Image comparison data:

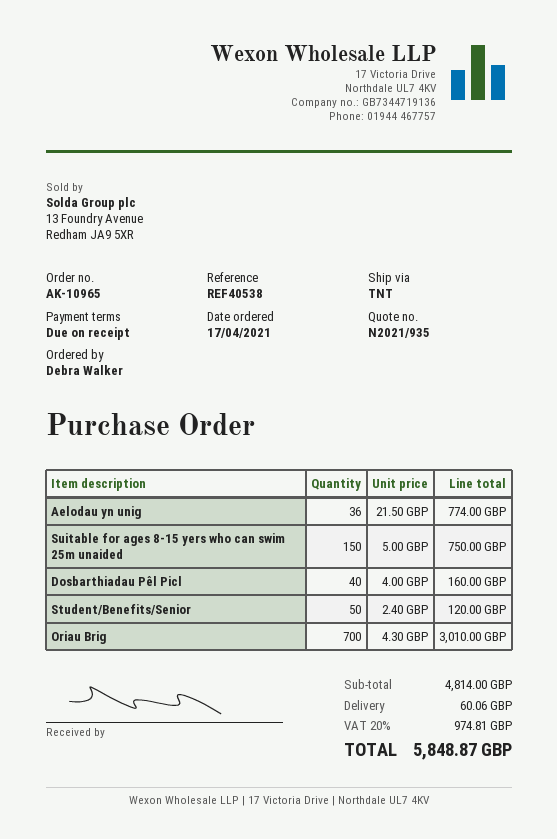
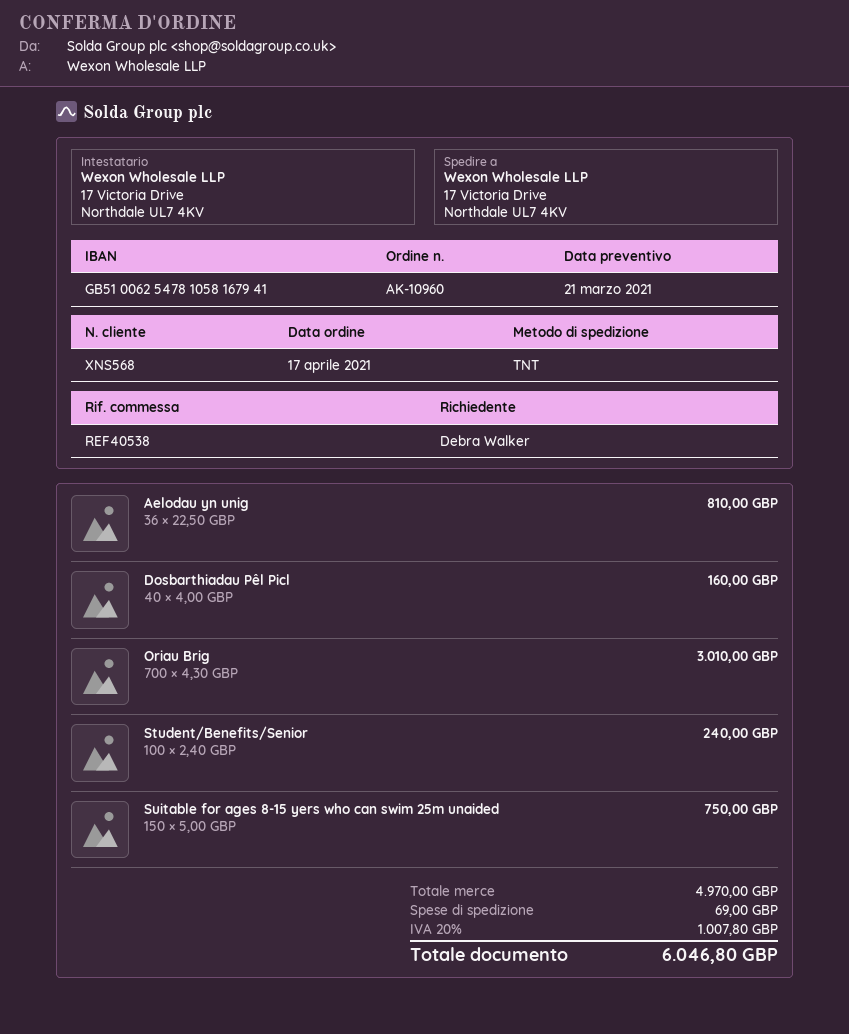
order number: AK-10965 -> AK-10960
Aelodau yn unig: 36 x 21.50 = 774.00 -> 36 x 22.50 = 810.00
Student/Benefits/Senior: 50 x 2.40 = 120.00 -> 100 x 2.40 = 240.00
subtotal: 4814.00 -> 4970.00
shipping: 60.06 -> 69.00
tax: 20% = 974.81 -> 20% = 1007.80
total: 5848.87 -> 6046.80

Assigned task: The records above are to be retyped exactly, with every picture left out.

Result:
order number: AK-10965 -> AK-10960
Aelodau yn unig: 36 x 21.50 = 774.00 -> 36 x 22.50 = 810.00
Student/Benefits/Senior: 50 x 2.40 = 120.00 -> 100 x 2.40 = 240.00
subtotal: 4814.00 -> 4970.00
shipping: 60.06 -> 69.00
tax: 20% = 974.81 -> 20% = 1007.80
total: 5848.87 -> 6046.80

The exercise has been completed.